Fashion’s impact on water is both sprawling and seismic, affecting both global sustainability goals and hyper-local communities. But few fashion companies have a strategy in place to deal with their water impacts, and those that do are typically limited to doing less harm rather than proactively doing good. French luxury conglomerate Kering is hoping to change that, with its first dedicated water strategy, published this morning.

“The world is facing unprecedented water scarcity, and there are more and more complex regulations linked to water around the world,” says Kering’s chief sustainability and institutional affairs officer, Marie-Claire Daveu, in an exclusive interview with Vogue Business. “Most of Kering’s activities need some water, from raw materials to production processes. It’s the right time for us to reduce water-related risks in our supply chains and go beyond a reductions-only approach to be truly transformative.”

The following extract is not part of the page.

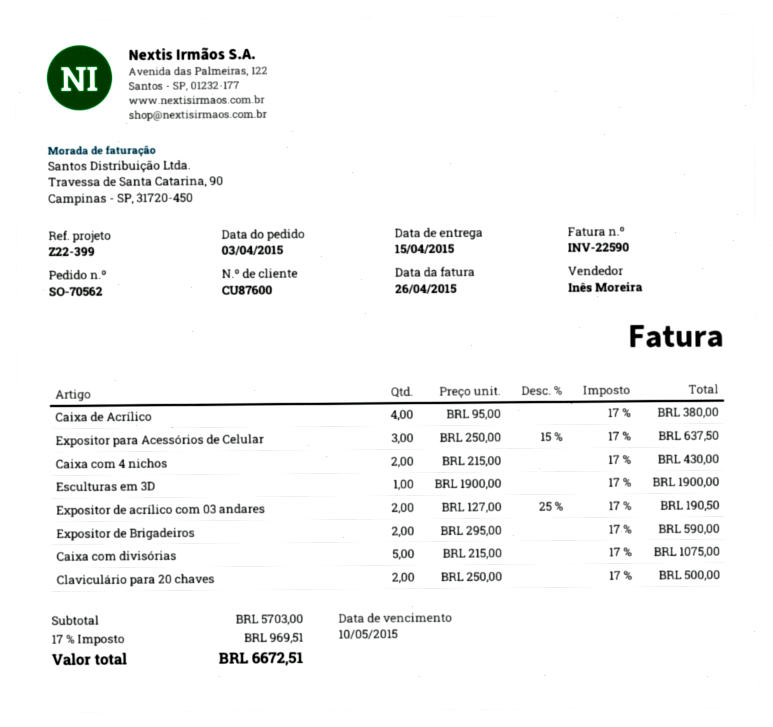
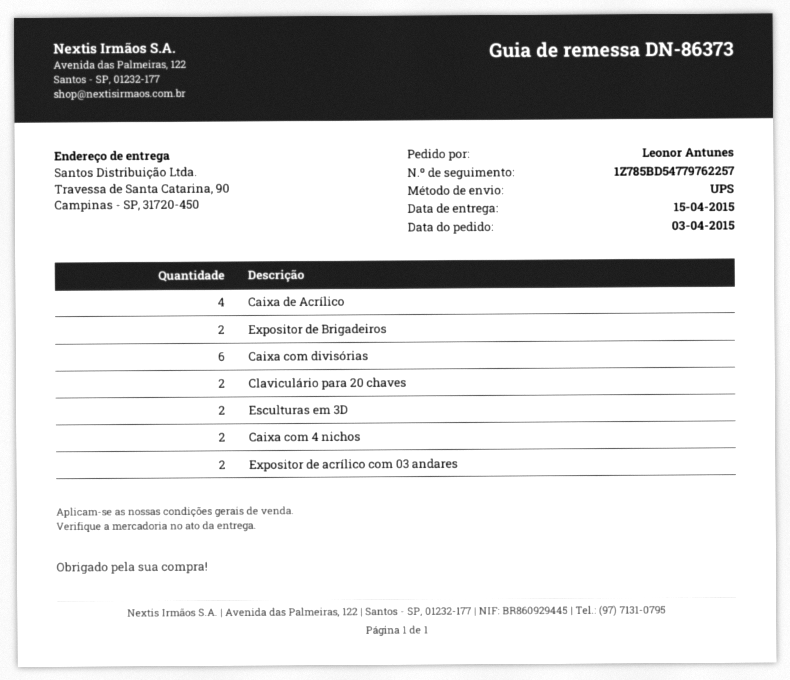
Expositor para Acessórios de Celular: 3 -> none
Esculturas em 3D: 1 -> 2
Caixa com divisórias: 5 -> 6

It’s time fashion woke up to its water impacts, says Richard Wielechowski, head of the textiles programme at Planet Tracker. Last year, the non-profit think tank reported that 90 per cent of fashion brands do not publicly disclose any water-related risks, and those that do mostly focus on water consumption. Among the 29 fashion companies assessed, Kering ranked third for the amount of water disclosures, not pollution or droughts and flooding, after Hanesbrands and Gap. In July 2023, Kering competitor LVMH announced plans to curb its water consumption by 30 per cent by 2030, in response to French legislation designed to temper the country’s water usage in the face of extensive droughts, but again, this was limited to water usage.

“To put it simply, water is life,” explains Wielechowski. “Almost every business will have some water impacts, but fashion has a particularly significant water footprint, and that water footprint is often in areas that are already water-stressed. So there’s an obvious social impact on local populations and a reputational risk to fashion businesses contributing harm in this way, but there is also a business risk for those that rely on water for their raw materials and processes.” He offers the example of a local government retracting a company’s license to operate where there isn’t enough drinking water, but factories continue to produce jeans (a significantly water-intensive item) for export.

Kering’s water strategy is the first to address the lengthy impacts of fashion’s water pollution and consumption on global manufacturing countries. But experts say it’s just the start of what should be an industry-wide reform.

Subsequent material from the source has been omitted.